2.3. Statistical Analysis

Statistical analysis was carried out with R Version 4.1.0. Data are presented as mean (SD), median [IQR], or as counts (%). All variables were tested for normal distribution using the Shapiro–Wilk test and log-transformed if necessary. Group differences (GDM vs. control) were tested with t-test, Kruskal–Wallis-test, and Chi2-test. We analyzed the effect of GWG on HR and HRV with multivariable linear regression adjusted for pre-gestational BMI and offspring sex separately for GDM and control. We tested the interaction of GWG and GDM status by including the interaction term (GWG X GDM status) in the same model, with the main effects included in the model as well. A p-value < 0.05 was considered statistically significant, and p < 0.1 was considered a trend.

3. Results

3.1. Maternal and Offspring Characteristics

In this study, 67 children were examined (34 male, 33 female). GDM was diagnosed in 30 of their mothers, eight (26.7%) of whom received insulin therapy. A total of 37 women had normoglycemic pregnancies (NGT). Maternal age did not differ between the two groups. Maternal characteristics for women with and without GDM are shown in Table 1. Pre-gestational BMI and gestational weight gain differed significantly: Women who developed GDM during pregnancy were heavier before conception but had lower total and third trimester GWGs. However, the proportion of insufficient/appropriate/excessive GWG did not differ between groups (Table 1).
The clinical characteristics of the offspring at birth were similar between NGT and GDM with regard to gestational age at birth, birth length, birth weight, and head circumference (Table 1).
The children were re-examined at the mean age of 25.4 (±1.7) months. Neither absolute weight nor BMI-for-age z-score nor body fat content differed between groups (Table 1).

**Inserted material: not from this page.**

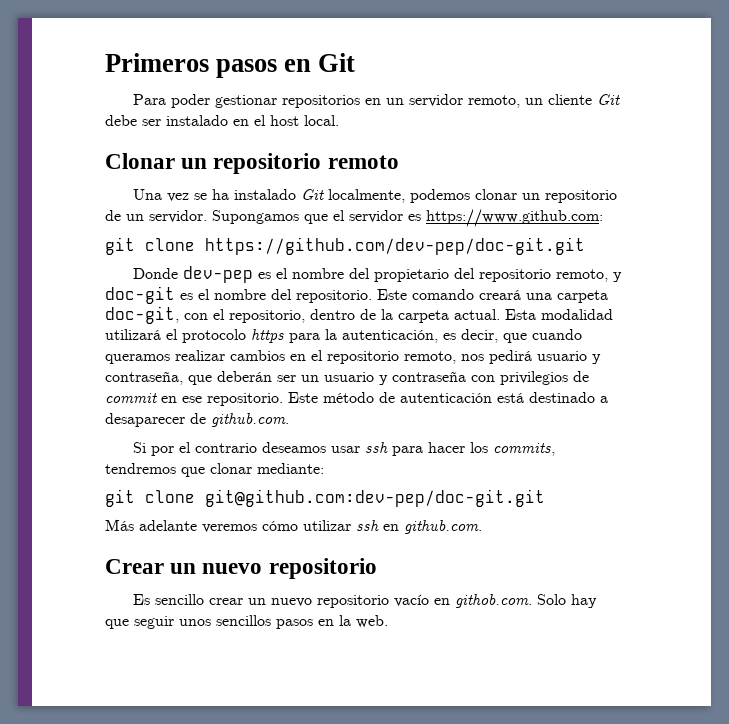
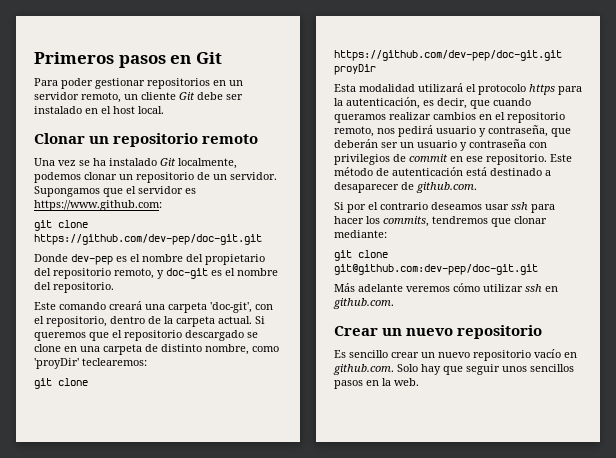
(372, 296) none -> (114, 287) //
[105,306,179,324] doc-git, -> [210,302,252,313] 'doc-git',
(500, 314) none -> [255,316,265,324] [34,330,258,341] [34,344,279,355] [34,358,147,369] [34,378,88,389] [334,50,562,61] [334,64,376,75] Si queremos que el repositorio descargado se clone en una carpeta de distinto nombre, como 'proyDir' teclearemos: // git clone https://github.com/dev-pep/doc-git.git proyDir //
[455,594,533,608] githob.com. -> [333,364,394,375] github.com.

3.2. Maternal Gestational Weight Gain Is Associated with Offspring ANS Function

We first analyzed the relationship between maternal gestational weight gain and offspring ANS function in the entire cohort of 2-year-old children, regardless of GDM status. Total gestational weight gain was associated with lower HR, increased RMSSD, increased HF power, increased SDNN, and decreased LF/HF ratio (all adjusted for pre-gestational BMI, offspring age, and sex; Supplementary Figure S1), indicating lower parasympathetic activity in children of mothers with low GWG and higher activity in those whose mothers had higher GWG.
GDM status per se was not associated with offspring ANS function (Supplementary Table S3). However, there was a significant interaction between GDM status and GWG on HRV (Table 2, Figure 1): children from mothers with a normoglycemic pregnancy showed a strong association of GWG with HRV and HR, whereas this was absent in the children who had been exposed to GDM (Figure 1, Table 2).
GDM was diagnosed in gestational week 27.2 (±1.9) and subsequently treated until delivery, which probably affected GWG in the third trimester of pregnancy. We therefore separately analyzed the effect of (i) GWG up until GDM diagnosis and (ii) third-trimester-GWG (i.e., GWG after diagnostic OGTT diagnosis) on HRV. While there was no association with GWG until the diagnostic OGTT, only the third-trimester GWG had an association with HRV parameters in NGT offspring, but not GDM exposed children (Supplementary Table S3). The type of GDM treatment (diet vs insulin therapy) and last-trimester GWG showed no association with offspring ANS function (adjusted for offspring age and sex).
We next investigated potential influencing factors. Neither maternal physical activity nor parity nor triglyceride levels at the time of the OGTT were associated with HRV in the 2-year-old offspring (adjusted for gestational age at OGTT, offspring age, and sex). In addition, no association with maternal insulin sensitivity was determined at the time of OGTT (adjusted for gestational age, BMI at OGTT, offspring age, and sex). Pre-pregnancy BMI per se was not associated with offspring ANS function.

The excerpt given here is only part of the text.